It seemed an impressive amount of money for an Afghan refugee to own, let alone lose. But Hamid returned before more information could be extracted and Mir recomposed himself, the conspiracy neatly concealed.

The conversation turned to Mir’s bid for asylum, and Hamid at last became less reticent. He had been through all the hoops of the system himself and knew exactly what Mir now needed to do. He said that the granting of ELR – Exceptional Leave to Remain – was usually automatic for Afghans, and would almost certainly be so in Mir’s case. The trick would be to persuade the Home Office to upgrade Mir’s ELR to the full refugee status of ILR, Indefinite Leave to Remain. A case would have to be mounted, for which a solicitor would have to be found – a legal aid solicitor, of course. In the meantime Mir could stay with him for as long as he liked. He would show him how to sign on for unemployment benefit, maybe even help him find a job.

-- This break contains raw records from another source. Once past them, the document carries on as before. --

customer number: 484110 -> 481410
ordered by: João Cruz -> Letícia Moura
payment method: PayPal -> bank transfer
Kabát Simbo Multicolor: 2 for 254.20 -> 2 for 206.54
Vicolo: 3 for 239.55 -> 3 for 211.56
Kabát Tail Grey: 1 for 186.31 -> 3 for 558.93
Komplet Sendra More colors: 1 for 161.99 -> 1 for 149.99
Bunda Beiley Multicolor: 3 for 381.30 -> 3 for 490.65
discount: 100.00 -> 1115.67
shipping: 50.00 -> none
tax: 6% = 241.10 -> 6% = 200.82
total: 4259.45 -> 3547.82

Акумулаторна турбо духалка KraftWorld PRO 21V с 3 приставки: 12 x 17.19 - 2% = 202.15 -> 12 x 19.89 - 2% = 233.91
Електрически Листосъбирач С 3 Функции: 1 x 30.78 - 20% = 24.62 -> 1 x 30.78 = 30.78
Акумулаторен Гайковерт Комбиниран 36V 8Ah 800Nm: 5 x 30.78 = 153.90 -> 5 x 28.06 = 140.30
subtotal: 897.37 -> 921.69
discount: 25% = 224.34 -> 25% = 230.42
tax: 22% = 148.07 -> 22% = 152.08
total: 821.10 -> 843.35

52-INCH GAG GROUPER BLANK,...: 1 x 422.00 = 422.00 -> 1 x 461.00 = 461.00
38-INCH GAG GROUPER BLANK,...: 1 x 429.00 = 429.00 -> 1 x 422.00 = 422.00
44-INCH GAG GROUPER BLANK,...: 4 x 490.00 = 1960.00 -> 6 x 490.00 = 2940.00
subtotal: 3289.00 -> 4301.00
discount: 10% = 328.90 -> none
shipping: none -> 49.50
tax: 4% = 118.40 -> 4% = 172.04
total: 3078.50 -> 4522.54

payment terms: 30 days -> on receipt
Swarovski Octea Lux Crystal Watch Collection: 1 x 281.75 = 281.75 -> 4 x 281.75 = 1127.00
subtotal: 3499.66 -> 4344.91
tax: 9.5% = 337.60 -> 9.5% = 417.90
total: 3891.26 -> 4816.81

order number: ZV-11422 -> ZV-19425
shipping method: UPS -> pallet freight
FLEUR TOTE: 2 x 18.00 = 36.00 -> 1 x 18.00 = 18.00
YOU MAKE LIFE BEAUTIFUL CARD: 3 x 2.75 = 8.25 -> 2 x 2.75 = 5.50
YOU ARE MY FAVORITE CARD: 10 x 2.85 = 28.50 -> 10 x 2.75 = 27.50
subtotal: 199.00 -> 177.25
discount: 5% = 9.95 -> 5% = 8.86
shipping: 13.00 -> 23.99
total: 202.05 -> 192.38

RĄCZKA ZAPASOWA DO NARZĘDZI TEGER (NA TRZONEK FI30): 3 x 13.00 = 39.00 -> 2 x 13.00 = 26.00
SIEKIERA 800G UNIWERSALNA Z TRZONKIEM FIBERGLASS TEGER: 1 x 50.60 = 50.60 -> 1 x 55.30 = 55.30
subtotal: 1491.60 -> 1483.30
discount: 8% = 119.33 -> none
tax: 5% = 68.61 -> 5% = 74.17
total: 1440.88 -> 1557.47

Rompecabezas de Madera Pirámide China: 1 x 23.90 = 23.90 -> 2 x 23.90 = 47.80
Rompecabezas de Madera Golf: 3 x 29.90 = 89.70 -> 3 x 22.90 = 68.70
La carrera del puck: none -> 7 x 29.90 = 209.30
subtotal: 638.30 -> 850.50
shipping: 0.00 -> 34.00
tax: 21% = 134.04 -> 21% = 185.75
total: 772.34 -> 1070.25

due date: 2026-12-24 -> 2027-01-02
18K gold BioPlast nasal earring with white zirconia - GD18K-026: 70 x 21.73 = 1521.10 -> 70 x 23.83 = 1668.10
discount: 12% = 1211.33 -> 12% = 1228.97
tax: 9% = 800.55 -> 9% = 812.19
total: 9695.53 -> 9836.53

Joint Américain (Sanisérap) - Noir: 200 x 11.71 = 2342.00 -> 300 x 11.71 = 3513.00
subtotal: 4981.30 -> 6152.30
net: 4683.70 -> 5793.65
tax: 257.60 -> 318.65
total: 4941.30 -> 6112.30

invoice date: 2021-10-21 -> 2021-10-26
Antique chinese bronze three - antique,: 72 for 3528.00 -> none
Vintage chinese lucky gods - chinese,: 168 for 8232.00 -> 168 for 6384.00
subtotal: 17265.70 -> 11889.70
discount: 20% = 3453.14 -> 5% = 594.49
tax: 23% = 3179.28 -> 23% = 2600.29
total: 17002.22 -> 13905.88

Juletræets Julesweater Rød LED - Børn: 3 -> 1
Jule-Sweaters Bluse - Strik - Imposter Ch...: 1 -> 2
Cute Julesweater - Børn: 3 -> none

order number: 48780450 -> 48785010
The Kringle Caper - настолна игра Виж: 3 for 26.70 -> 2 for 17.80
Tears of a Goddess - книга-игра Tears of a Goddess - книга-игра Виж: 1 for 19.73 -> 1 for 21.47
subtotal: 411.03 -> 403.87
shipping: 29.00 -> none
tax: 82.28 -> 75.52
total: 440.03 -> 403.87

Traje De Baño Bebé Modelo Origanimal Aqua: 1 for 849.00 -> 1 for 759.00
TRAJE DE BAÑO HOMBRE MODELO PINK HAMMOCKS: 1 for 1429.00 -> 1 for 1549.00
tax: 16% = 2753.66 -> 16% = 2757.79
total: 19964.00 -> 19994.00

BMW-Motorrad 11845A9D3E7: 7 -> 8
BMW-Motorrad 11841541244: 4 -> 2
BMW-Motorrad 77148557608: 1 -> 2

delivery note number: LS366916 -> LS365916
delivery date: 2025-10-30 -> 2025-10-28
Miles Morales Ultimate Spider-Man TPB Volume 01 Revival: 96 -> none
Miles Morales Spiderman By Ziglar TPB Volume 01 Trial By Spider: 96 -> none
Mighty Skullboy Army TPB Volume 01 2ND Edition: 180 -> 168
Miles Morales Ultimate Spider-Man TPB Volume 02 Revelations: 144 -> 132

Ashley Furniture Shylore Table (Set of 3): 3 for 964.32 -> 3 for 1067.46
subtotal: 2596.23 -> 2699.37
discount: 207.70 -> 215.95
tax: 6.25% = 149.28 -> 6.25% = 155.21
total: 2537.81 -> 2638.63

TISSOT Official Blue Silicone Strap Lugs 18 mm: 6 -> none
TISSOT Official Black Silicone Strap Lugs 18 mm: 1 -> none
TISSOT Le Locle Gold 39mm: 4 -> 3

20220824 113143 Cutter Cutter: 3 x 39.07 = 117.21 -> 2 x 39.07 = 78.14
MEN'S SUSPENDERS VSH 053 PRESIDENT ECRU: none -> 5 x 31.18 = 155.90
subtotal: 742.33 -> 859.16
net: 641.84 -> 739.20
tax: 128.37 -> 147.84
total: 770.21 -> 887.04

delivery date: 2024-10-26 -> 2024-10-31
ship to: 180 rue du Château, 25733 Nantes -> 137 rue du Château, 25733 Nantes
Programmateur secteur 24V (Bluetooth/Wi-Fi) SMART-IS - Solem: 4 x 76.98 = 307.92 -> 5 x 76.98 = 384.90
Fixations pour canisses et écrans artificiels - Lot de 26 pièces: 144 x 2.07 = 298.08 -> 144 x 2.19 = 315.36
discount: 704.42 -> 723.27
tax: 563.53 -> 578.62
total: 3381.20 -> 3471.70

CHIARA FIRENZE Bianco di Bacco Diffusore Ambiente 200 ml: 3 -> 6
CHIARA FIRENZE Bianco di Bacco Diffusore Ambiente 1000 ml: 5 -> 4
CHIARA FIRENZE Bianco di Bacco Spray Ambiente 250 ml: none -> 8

– You will also help him, he added bluntly. You must write letters. You and the man from the BBC. Witness statements. Character testimonials.

– How long will it take? How long did it take for you?

– A long time. Years. And it is harder now. There are too many asylum seekers here. The Home Office doesn’t know what to do.

– I’m sure we’ll manage, I said.

– Insha’allab, grinned Mir.

We talked on for an hour or so, drinking tea and nibbling nuts. We discussed the Afghan community in London, the finer points of the immigration system and the war at home. Things were not going well for the men of Mir’s family, who had been persecuted as I feared they would be by the Hazara Shi’ites in proxy revenge for his role in the death of the looter. Mir’s face fell for a moment as he described how his brothers had been imprisoned by the Hazaras, but he was too happy about being in London to allow himself to dwell on it, and quickly changed the subject.

When the time came to go Mir followed me out to the street and helped me strap the carpet onto the back of the bike.

– Will you be all right?

– I will be fine, James Bond.

– You shouldn’t worry about Hamid smoking spliff…chars. You’re in London now. A lot of people smoke chars in London.

– In Afghanistan also, said Mir contemptuously. But I do not. It is werry bad to smoke chars. It is against Islam.

As we spoke a Pakistani family had advanced down the pavement towards us, the father loping along in a brown shalwar qamiz, the red and gold folds of the mother’s sari flapping, three querulous children in tow. We stepped aside to let them pass. Mir eyed the Pakistani, and the Pakistani eyed him back. Something flashed between them, a sort of ethnic face-off, but it was Mir who looked away first. He giggled when he saw that I’d noticed.

– Hohh, he said wonderingly, when the family were out of earshot. The Pakis are ewerywhere!

– It’s a big city. A lot of people live here, including a lot of Pakis.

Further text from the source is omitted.